Moretz is in the unique position of having her entire life, more or less, captured on celluloid. As an actor at an inflection point, moving into a new stage of her career, she’s looking backwards as she plots the path forward. She recently revisited her early films and found the experience illuminating. “I watched myself in Amityville Horror and Let Me In and then Kickass. I found it so weird, but also really beautiful to be able to see myself encapsulated at that age. One is six years old, one is nine years old, one is eleven. It’s very strange, but enlightening in many ways.

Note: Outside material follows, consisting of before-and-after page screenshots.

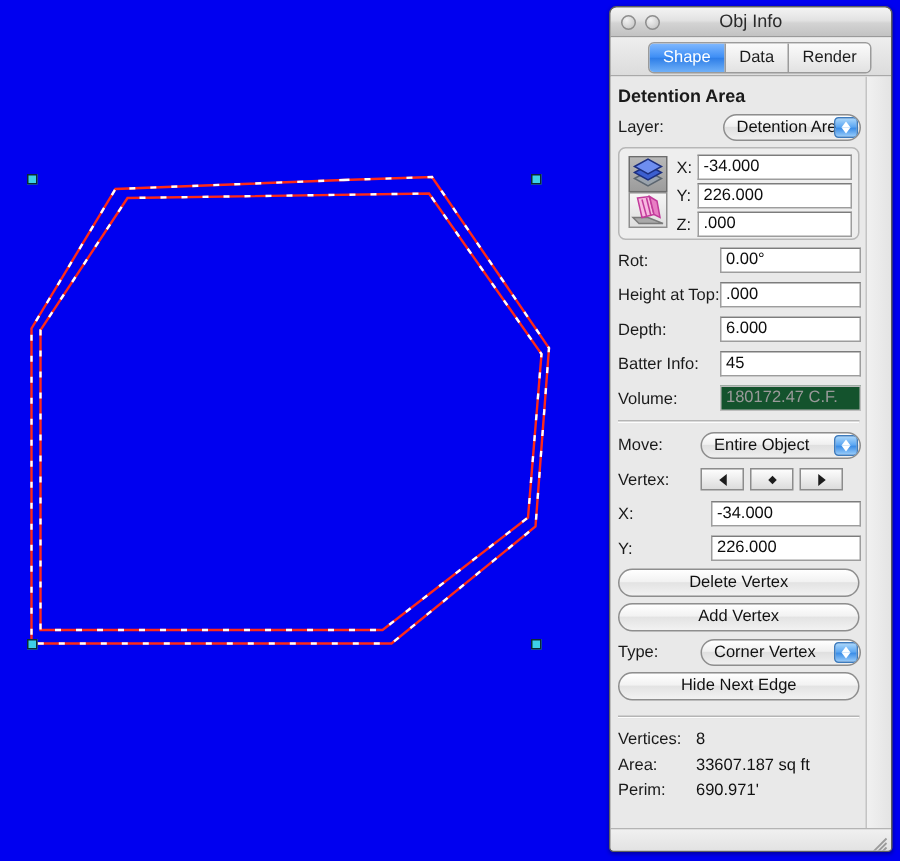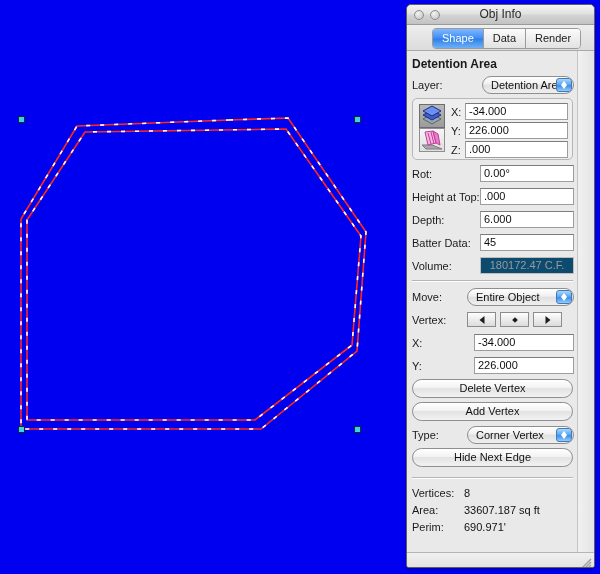--- a/index.html
+++ b/index.html
@@ -426,7 +426,7 @@
           <div class="tf" style="width:94px">6.000</div>
         </div>
         <div class="row">
-          <div class="lbl" style="width:68px">Batter Data:</div>
+          <div class="lbl" style="width:68px">Batter Info:</div>
           <div class="tf" style="width:94px">45</div>
         </div>
         <div class="row">

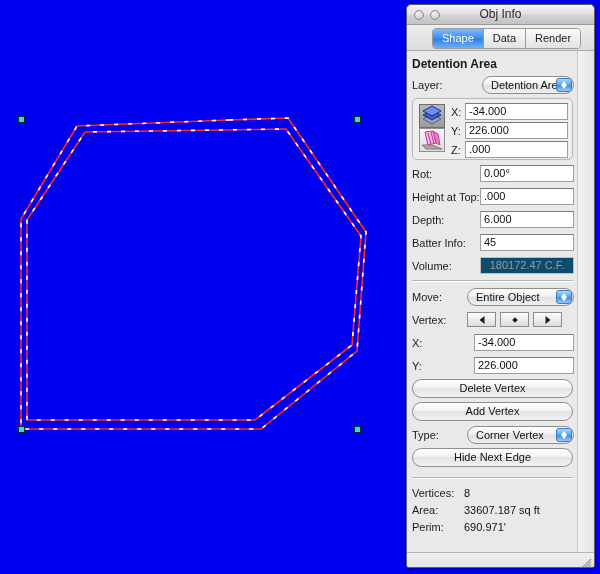--- a/index.html
+++ b/index.html
@@ -212,10 +212,9 @@
     white-space: nowrap;
   }
   .tf.disabled {
-    background: #0c4a6e;
+    background: #14532d;
     color: #9a9a9a;
     border-color: #bdbdbd;
-    text-align: center;
   }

It made me really proud that I had all those moments on screen to look back on, being an adult now, being 21, and after taking a break in my career to reconfigure who I was and what movies I really want to be doing.” After a life spent being directed, moving from one role to the next, she’s ready to take risks, to determine her own path. It’s an experience she finds both exhilarating and intimidating. “Looking at Cameron Post, looking at Suspiria, looking at Greta—I have definitely taken a lot of risks and a lot of chances, and in that sense it is about overcoming a lot of fear,” she says. “I am going against my natural inclinations in a lot of the roles I am doing, and it’s scary and terrifying, but also really, really invigorating.”